==== RECORD EXCERPTS
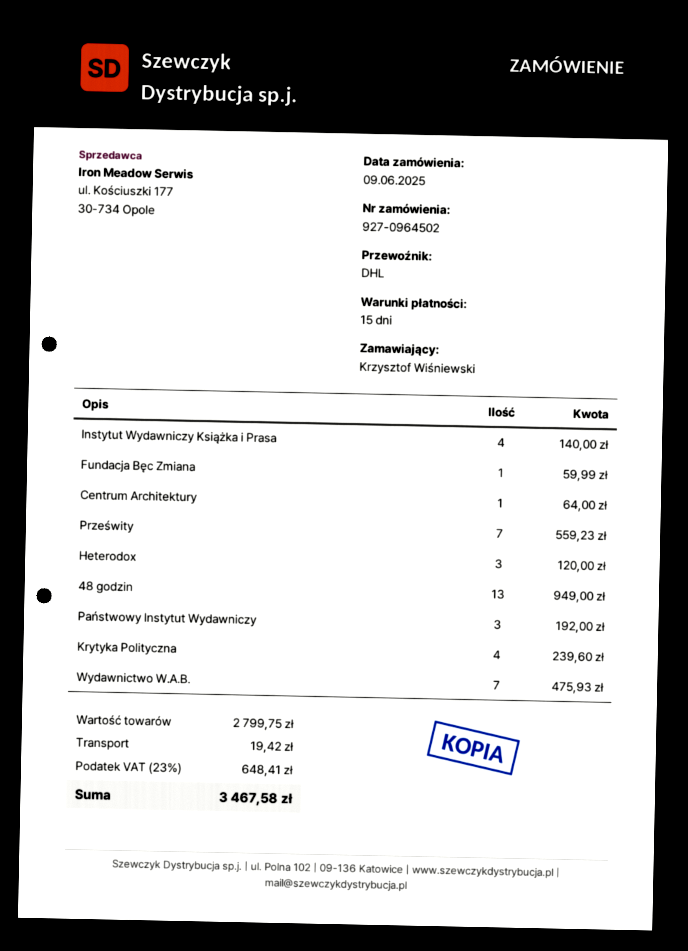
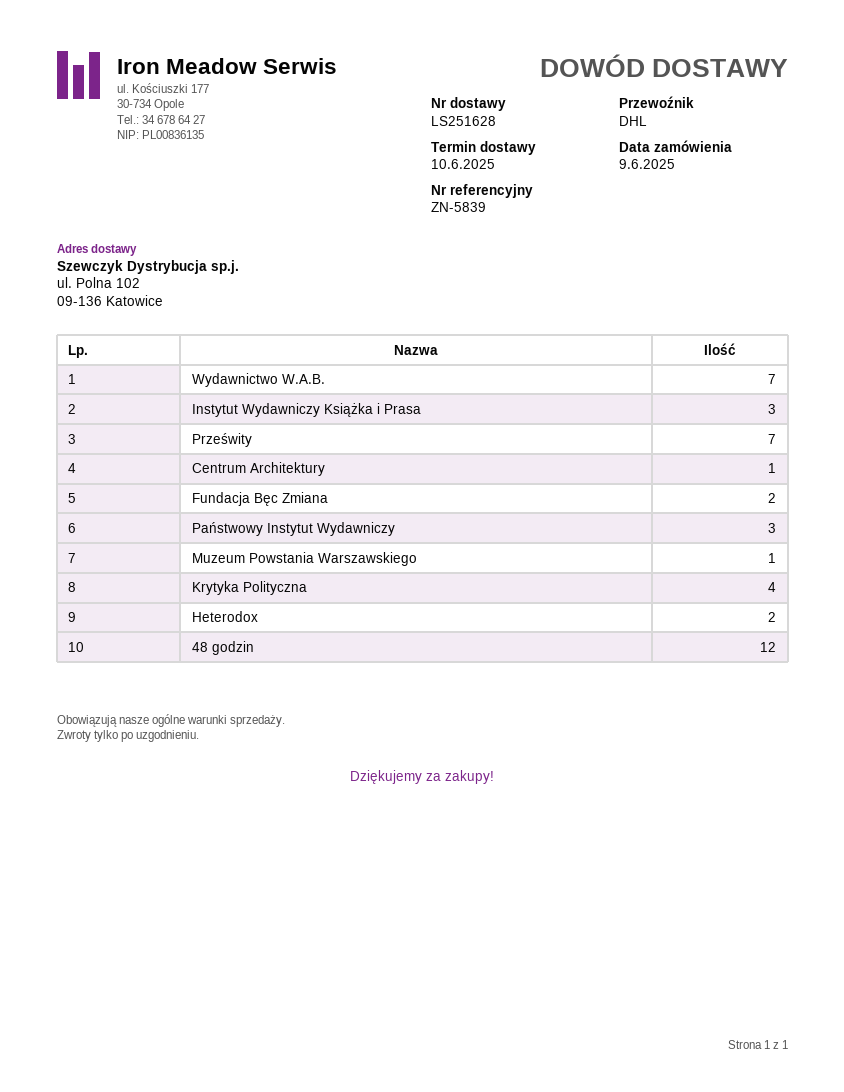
Instytut Wydawniczy Książka i Prasa: 4 -> 3
Fundacja Bęc Zmiana: 1 -> 2
Heterodox: 3 -> 2
48 godzin: 13 -> 12
Muzeum Powstania Warszawskiego: none -> 1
========
**WORK TASK**
Start at the line holding "48 godzin: 13 -> 12" and retype each line through the end of the material above, both included.

**RESULT OF THE EXERCISE**
48 godzin: 13 -> 12
Muzeum Powstania Warszawskiego: none -> 1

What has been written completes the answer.